Thursday, October 18, 2007

Republicans "out-conservative" each other

This is off Reuters News:

NEW YORK (Reuters) - It's not enough for U.S. Republican presidential candidates to be conservatives. They've got to be bigger and better conservatives to win the hearts of right-wing America.

As Mitt Romney, Rudy Giuliani, Fred Thompson and John McCain fight for votes, some of the hardest punches are from those accusing one another of being newcomers to lower taxes or opposing abortion.

"The Republicans have had to 'out-conservative' each other," said Lee Miringoff, pollster at the Marist Institute for Public Opinion in Poughkeepsie, New York.

That contest heats up this week, when several candidates seeking the Republican Party's nomination in the November 2008 presidential election visit with conservative Christians at a "Values Voter Summit" in Washington.

But just being conservative isn't enough, said Doug Muzzio, professor of political affairs at New York's Baruch College. "It's how conservative are you, and how long have you been conservative?"

Appealing to the right is always a vital strategy for candidates seeking the Republican nomination, but the battle over conservative credentials is particularly sharp in this campaign because several of the top candidates have distinctly liberal-leaning records.

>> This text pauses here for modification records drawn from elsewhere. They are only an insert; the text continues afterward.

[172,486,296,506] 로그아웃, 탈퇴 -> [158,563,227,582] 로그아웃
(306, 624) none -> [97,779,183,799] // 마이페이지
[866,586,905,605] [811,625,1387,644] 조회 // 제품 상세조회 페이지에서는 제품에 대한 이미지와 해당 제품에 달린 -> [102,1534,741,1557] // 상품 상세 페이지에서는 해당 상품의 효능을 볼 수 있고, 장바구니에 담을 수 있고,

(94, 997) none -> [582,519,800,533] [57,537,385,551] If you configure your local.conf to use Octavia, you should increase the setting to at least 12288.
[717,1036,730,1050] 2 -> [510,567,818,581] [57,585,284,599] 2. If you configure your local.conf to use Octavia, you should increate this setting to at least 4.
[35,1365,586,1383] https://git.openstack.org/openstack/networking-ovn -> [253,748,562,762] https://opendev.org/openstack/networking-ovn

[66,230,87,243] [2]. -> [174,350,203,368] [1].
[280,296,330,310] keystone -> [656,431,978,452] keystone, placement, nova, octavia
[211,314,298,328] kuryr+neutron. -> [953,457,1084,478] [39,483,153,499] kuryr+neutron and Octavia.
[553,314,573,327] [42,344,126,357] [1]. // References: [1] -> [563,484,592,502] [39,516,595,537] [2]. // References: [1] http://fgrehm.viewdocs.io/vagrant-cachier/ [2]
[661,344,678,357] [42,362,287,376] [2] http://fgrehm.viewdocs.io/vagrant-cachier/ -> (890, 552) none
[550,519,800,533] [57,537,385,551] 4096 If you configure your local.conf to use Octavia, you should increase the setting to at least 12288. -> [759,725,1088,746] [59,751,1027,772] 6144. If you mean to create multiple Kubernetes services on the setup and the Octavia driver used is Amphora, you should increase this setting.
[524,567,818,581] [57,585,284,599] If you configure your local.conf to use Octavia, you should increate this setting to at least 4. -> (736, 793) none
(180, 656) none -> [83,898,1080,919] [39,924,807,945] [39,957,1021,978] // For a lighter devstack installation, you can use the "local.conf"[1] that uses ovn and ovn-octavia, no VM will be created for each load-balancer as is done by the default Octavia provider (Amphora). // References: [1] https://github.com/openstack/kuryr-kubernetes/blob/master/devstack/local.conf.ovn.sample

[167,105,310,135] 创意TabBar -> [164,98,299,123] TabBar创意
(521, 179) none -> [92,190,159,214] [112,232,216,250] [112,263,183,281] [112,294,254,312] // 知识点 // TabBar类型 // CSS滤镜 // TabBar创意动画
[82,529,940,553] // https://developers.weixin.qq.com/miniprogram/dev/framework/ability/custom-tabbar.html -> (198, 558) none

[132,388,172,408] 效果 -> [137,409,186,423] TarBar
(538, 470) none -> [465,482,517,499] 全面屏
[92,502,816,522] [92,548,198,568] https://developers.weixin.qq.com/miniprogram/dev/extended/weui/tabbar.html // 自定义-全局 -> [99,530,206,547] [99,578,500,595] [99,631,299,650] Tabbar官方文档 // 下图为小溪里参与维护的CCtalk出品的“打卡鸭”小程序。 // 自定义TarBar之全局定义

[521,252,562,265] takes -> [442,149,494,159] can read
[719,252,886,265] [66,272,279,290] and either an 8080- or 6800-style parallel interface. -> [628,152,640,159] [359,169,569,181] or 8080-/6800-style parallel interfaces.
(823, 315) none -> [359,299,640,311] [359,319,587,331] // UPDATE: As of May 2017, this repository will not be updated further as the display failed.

What is interesting about this story is that we have the top GOP presidential candidates doing everything they can to convince the base that they are more conservative than the others. It is a seriously blatant, pandering towards the hard-lined and Religious Right voters that the candidates are currently engaged in, regardless of how moderate, or liberal, their political and ideological records were in the past. The problem here starts when the GOP candidate is actually nominated, he is going to have to explain, to the moderates and independents, the hard-lined campaign promises and statements that nominee originally made to the base and Religious Right. How do you reconcile the two opposing political viewpoints between the hard-liners and the moderate/independents? And the more that these GOP candidates attempt to "out-conservative" each other, the harder it is to shift their political positions to the center for the general election.